Problem to solve
Every line of the data below should be retyped exactly, with no images carried over.

Source material
-=-=-
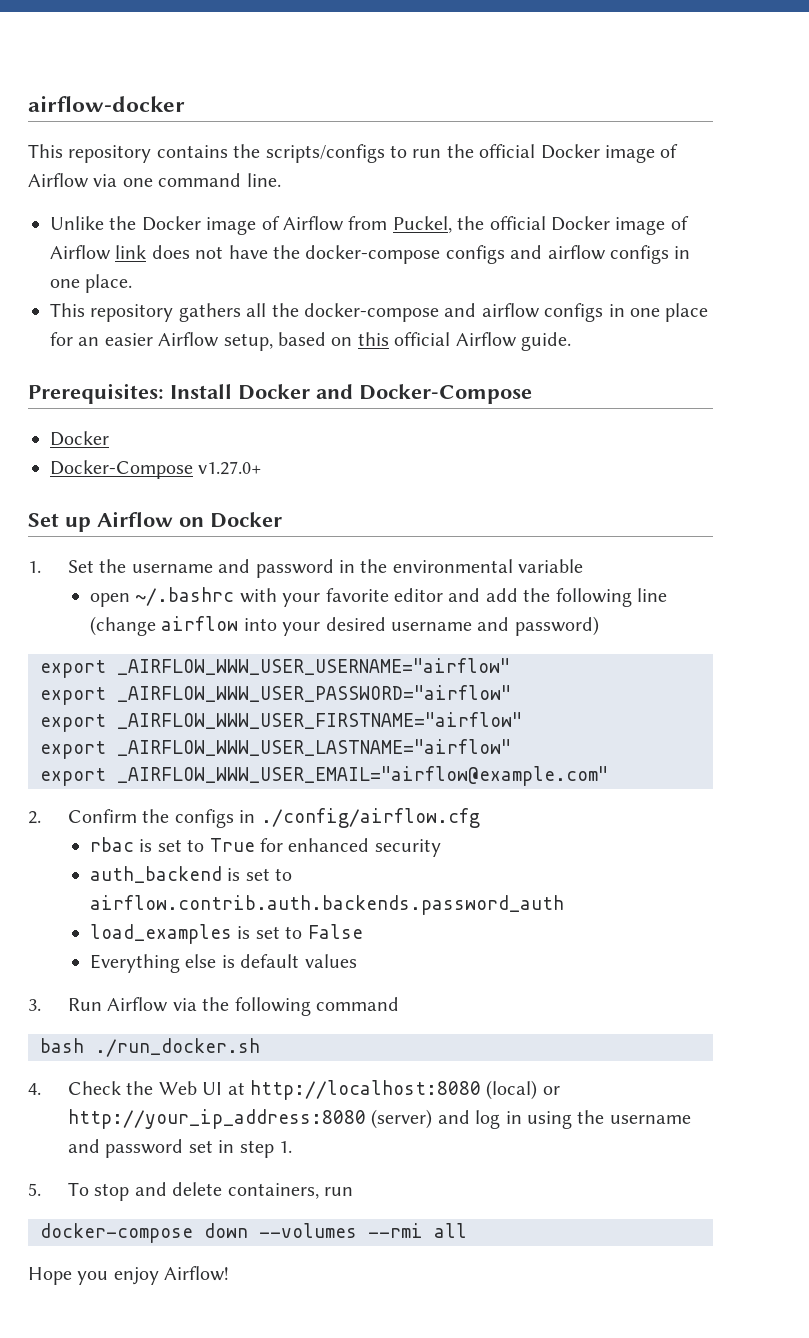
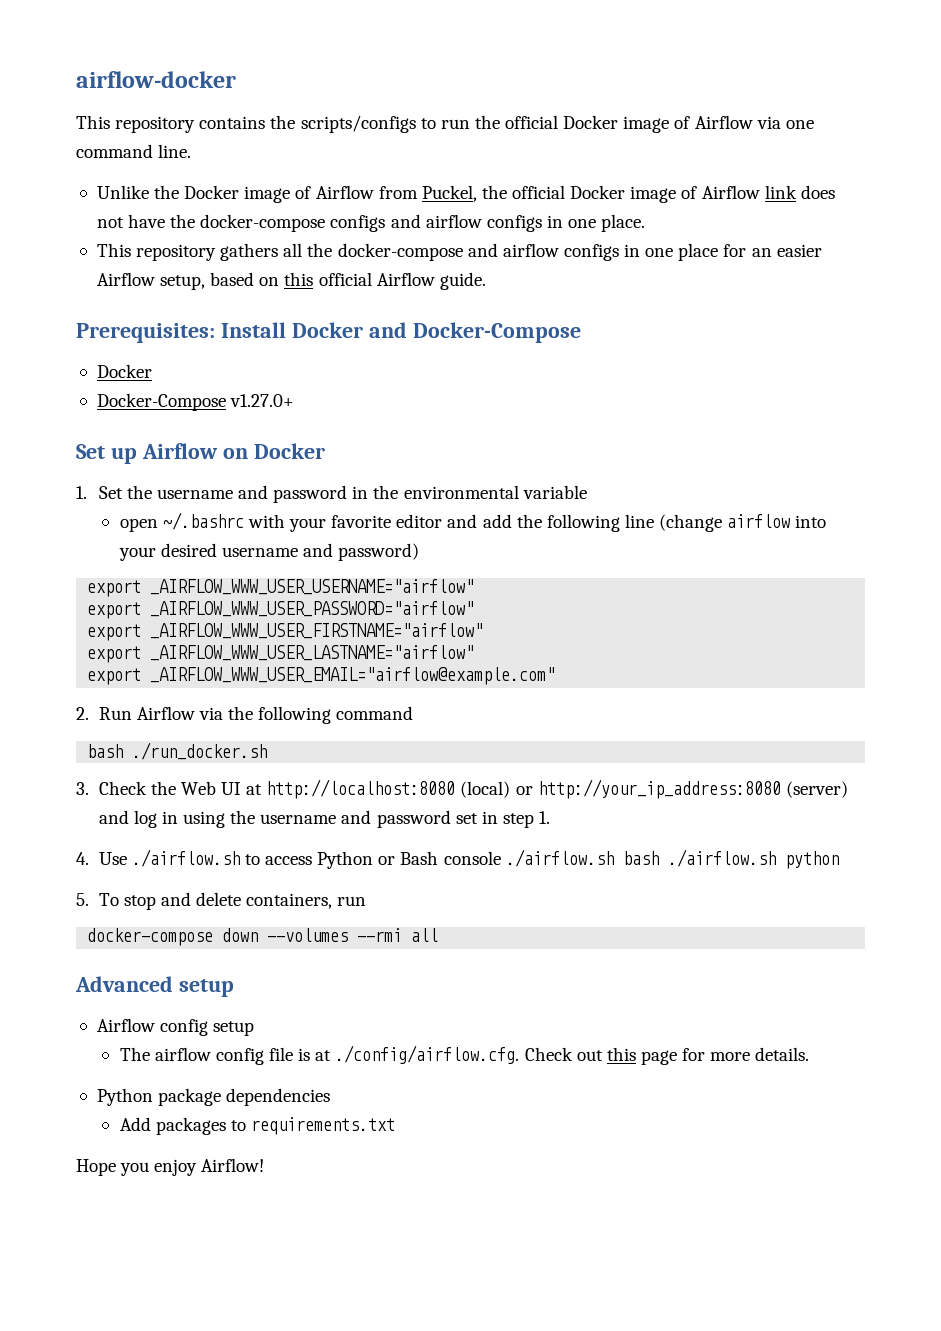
- 2. Confirm the configs in ./config/airflow.cfg
- rbac is set to True for enhanced security
- auth_backend is set to airflow.contrib.auth.backends.password_auth
- load_examples is set to False
- Everything else is default values
- 3. Run Airflow via the following command
+ 2. Run Airflow via the following command
- 4. Check the Web UI at http://localhost:8080 (local) or http://your_ip_address:8080 (server) and log in using the username and password set in step 1.
+ 3. Check the Web UI at http://localhost:8080 (local) or http://your_ip_address:8080 (server) and log in using the username and password set in step 1.
+ 4. Use ./airflow.sh to access Python or Bash console ./airflow.sh bash ./airflow.sh python
+ Advanced setup
+ Airflow config setup
+ The airflow config file is at ./config/airflow.cfg. Check out this page for more details.
+ Python package dependencies
+ Add packages to requirements.txt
-=-=-
Answer box
- 2. Confirm the configs in ./config/airflow.cfg
- rbac is set to True for enhanced security
- auth_backend is set to airflow.contrib.auth.backends.password_auth
- load_examples is set to False
- Everything else is default values
- 3. Run Airflow via the following command
+ 2. Run Airflow via the following command
- 4. Check the Web UI at http://localhost:8080 (local) or http://your_ip_address:8080 (server) and log in using the username and password set in step 1.
+ 3. Check the Web UI at http://localhost:8080 (local) or http://your_ip_address:8080 (server) and log in using the username and password set in step 1.
+ 4. Use ./airflow.sh to access Python or Bash console ./airflow.sh bash ./airflow.sh python
+ Advanced setup
+ Airflow config setup
+ The airflow config file is at ./config/airflow.cfg. Check out this page for more details.
+ Python package dependencies
+ Add packages to requirements.txt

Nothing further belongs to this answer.